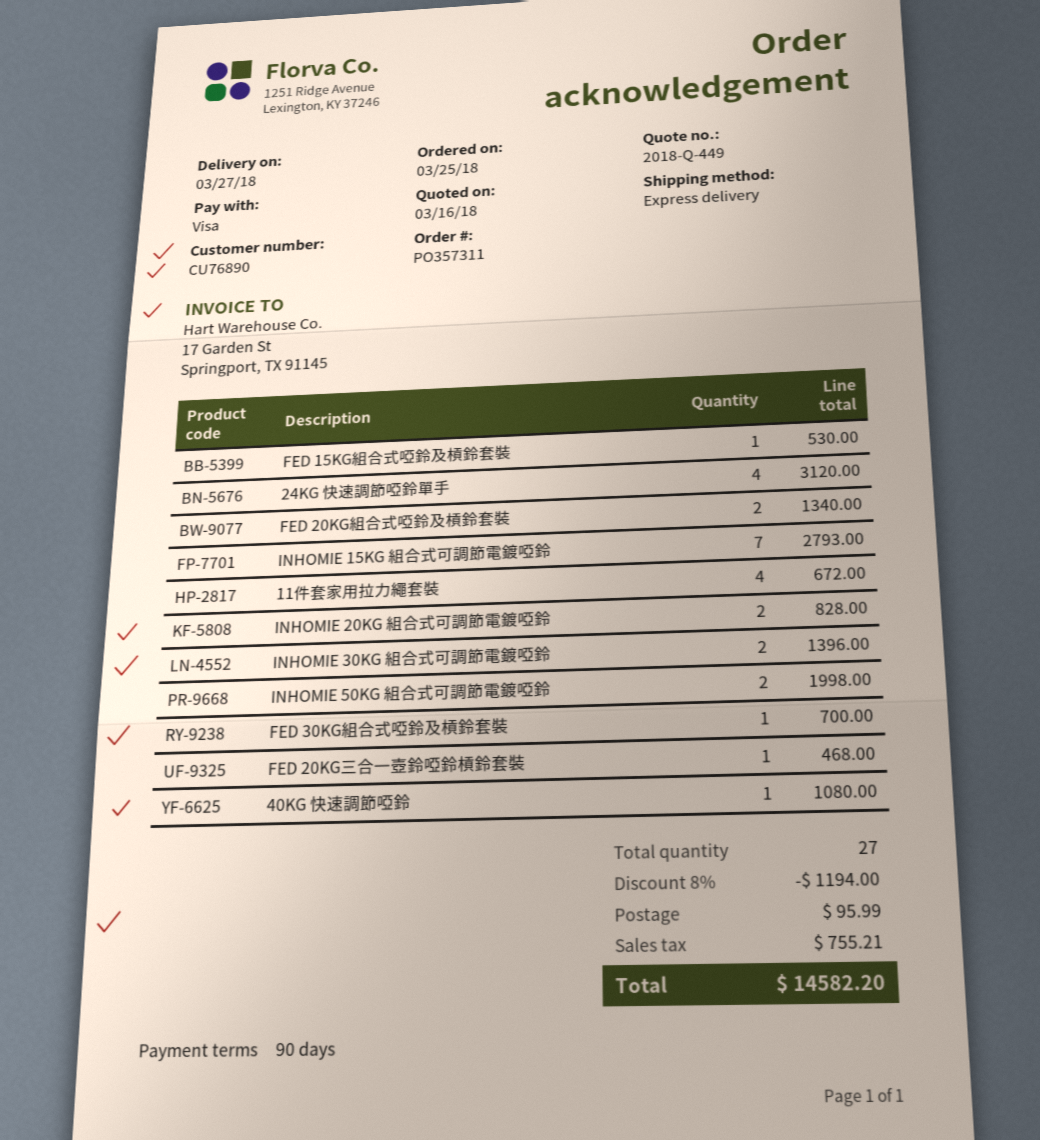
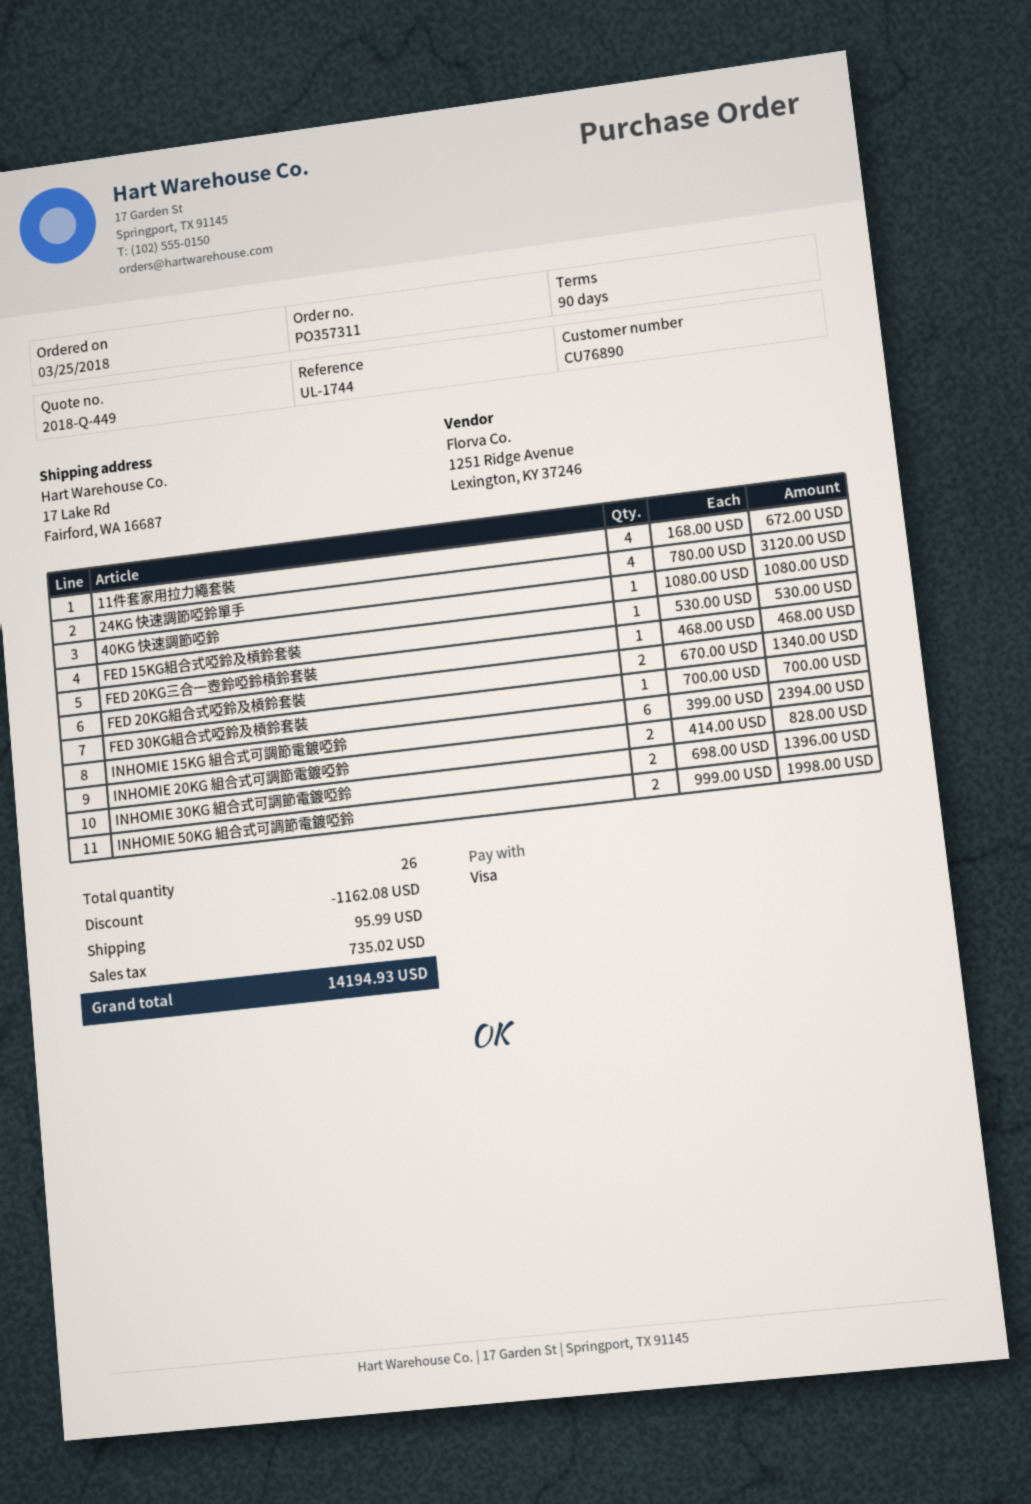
INHOMIE 15KG 組合式可調節電鍍啞鈴: 7 for 2793.00 -> 6 for 2394.00
total quantity: 27 -> 26
discount: 1194.00 -> 1162.08
tax: 755.21 -> 735.02
total: 14582.20 -> 14194.93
++++++++
Among the lines above, find each one containing the string "total" and copy it.

• _Exercise response_
total quantity: 27 -> 26
total: 14582.20 -> 14194.93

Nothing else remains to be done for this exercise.